An artificial intelligence tool for automated analysis of large-scale unstructured clinical cine cardiac magnetic resonance databases
- PMID: 37794871
- PMCID: PMC10545512
- DOI: 10.1093/ehjdh/ztad044
An artificial intelligence tool for automated analysis of large-scale unstructured clinical cine cardiac magnetic resonance databases
Abstract
Aims: Artificial intelligence (AI) techniques have been proposed for automating analysis of short-axis (SAX) cine cardiac magnetic resonance (CMR), but no CMR analysis tool exists to automatically analyse large (unstructured) clinical CMR datasets. We develop and validate a robust AI tool for start-to-end automatic quantification of cardiac function from SAX cine CMR in large clinical databases.
Methods and results: Our pipeline for processing and analysing CMR databases includes automated steps to identify the correct data, robust image pre-processing, an AI algorithm for biventricular segmentation of SAX CMR and estimation of functional biomarkers, and automated post-analysis quality control to detect and correct errors. The segmentation algorithm was trained on 2793 CMR scans from two NHS hospitals and validated on additional cases from this dataset (n = 414) and five external datasets (n = 6888), including scans of patients with a range of diseases acquired at 12 different centres using CMR scanners from all major vendors. Median absolute errors in cardiac biomarkers were within the range of inter-observer variability: <8.4 mL (left ventricle volume), <9.2 mL (right ventricle volume), <13.3 g (left ventricular mass), and <5.9% (ejection fraction) across all datasets. Stratification of cases according to phenotypes of cardiac disease and scanner vendors showed good performance across all groups.

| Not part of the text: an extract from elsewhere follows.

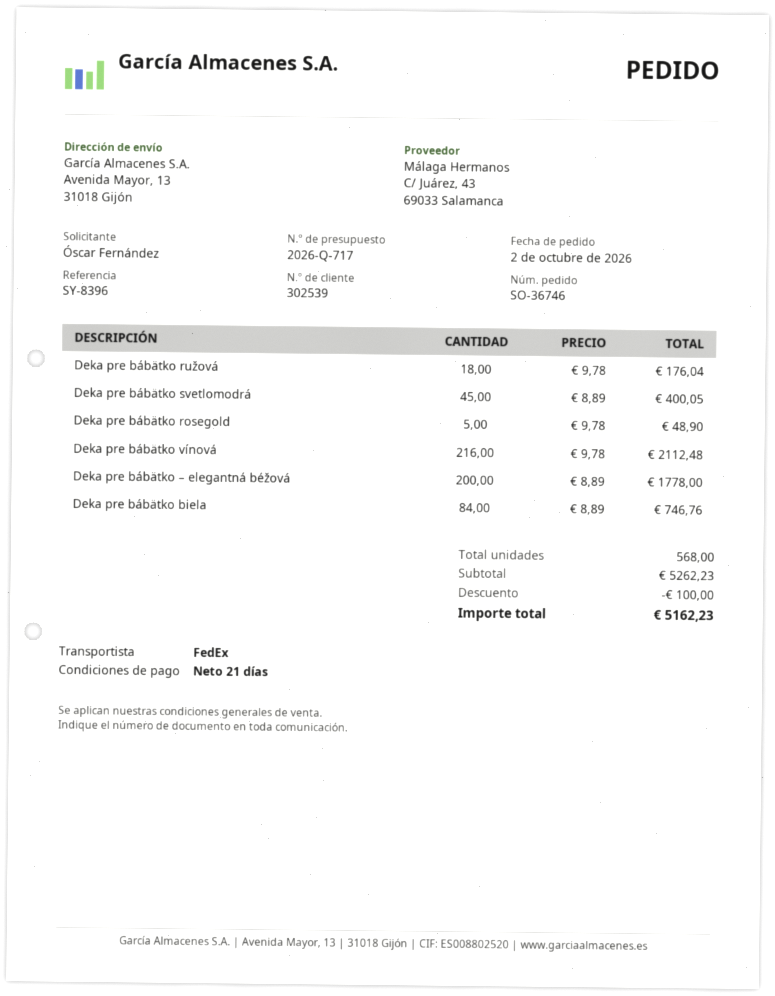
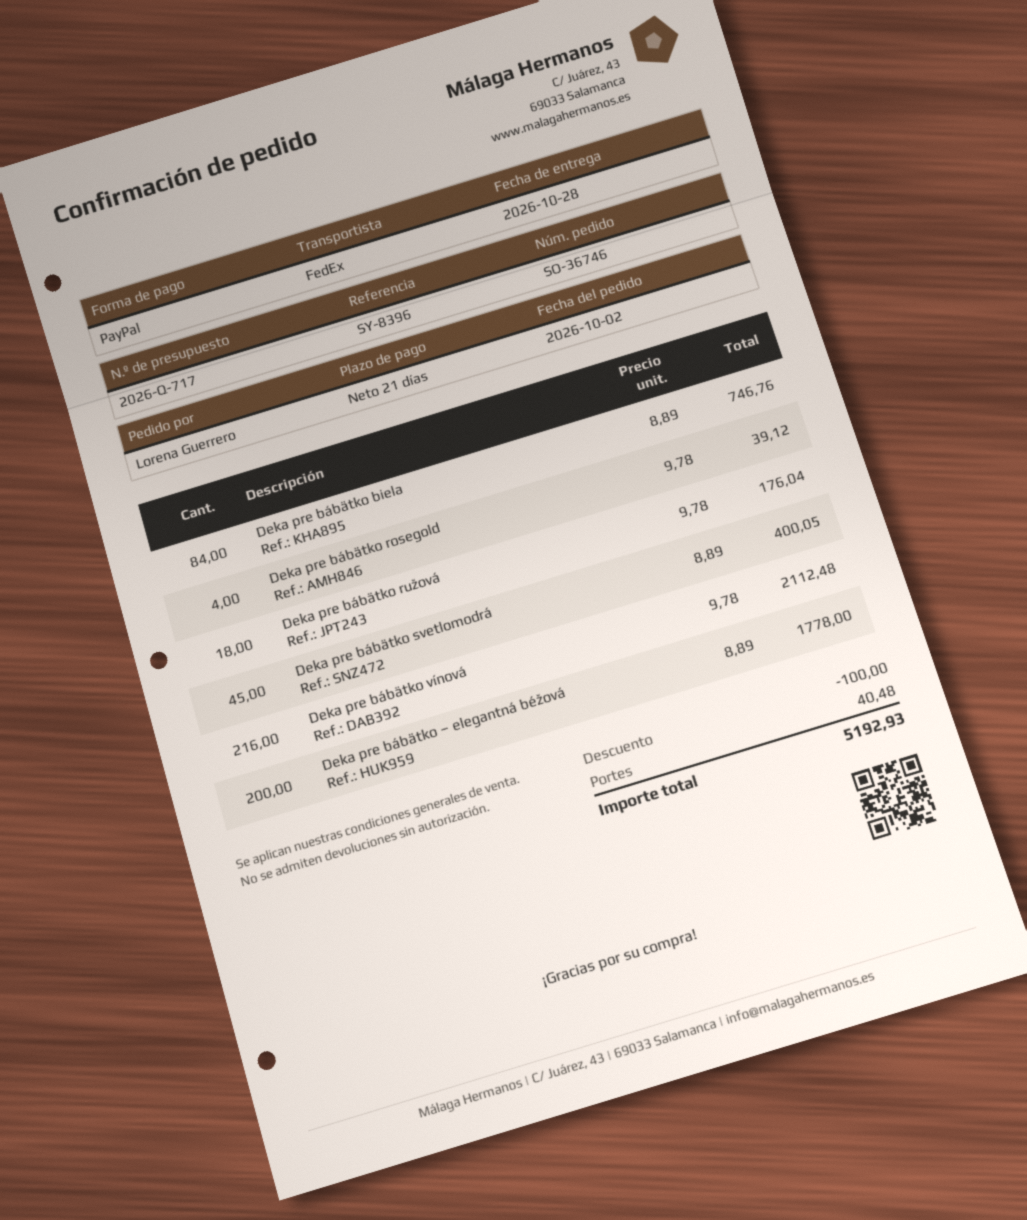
ordered by: Óscar Fernández -> Lorena Guerrero
Deka pre bábätko rosegold: 5 x 9.78 = 48.90 -> 4 x 9.78 = 39.12
shipping: none -> 40.48
total: 5162.23 -> 5192.93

Conclusion: We show that our proposed tool, which combines image pre-processing steps, a domain-generalizable AI algorithm trained on a large-scale multi-domain CMR dataset and quality control steps, allows robust analysis of (clinical or research) databases from multiple centres, vendors, and cardiac diseases. This enables translation of our tool for use in fully automated processing of large multi-centre databases.
Keywords: Artificial intelligence; Cardiac function; Cardiac magnetic resonance; Cardiac segmentation; Quality control.
© The Author(s) 2023. Published by Oxford University Press on behalf of the European Society of Cardiology.
Conflict of interest statement
Conflict of interest: S.E.P. provided consultancy to Circle Cardiovascular Imaging Inc., Calgary, Alberta, Canada. R.M.J. is an employee of Intelerad Medical Systems Inc., Montreal, Canada. The remaining authors declare that the research was conducted without any commercial or financial relationships that could be construed as a potential conflict of interest.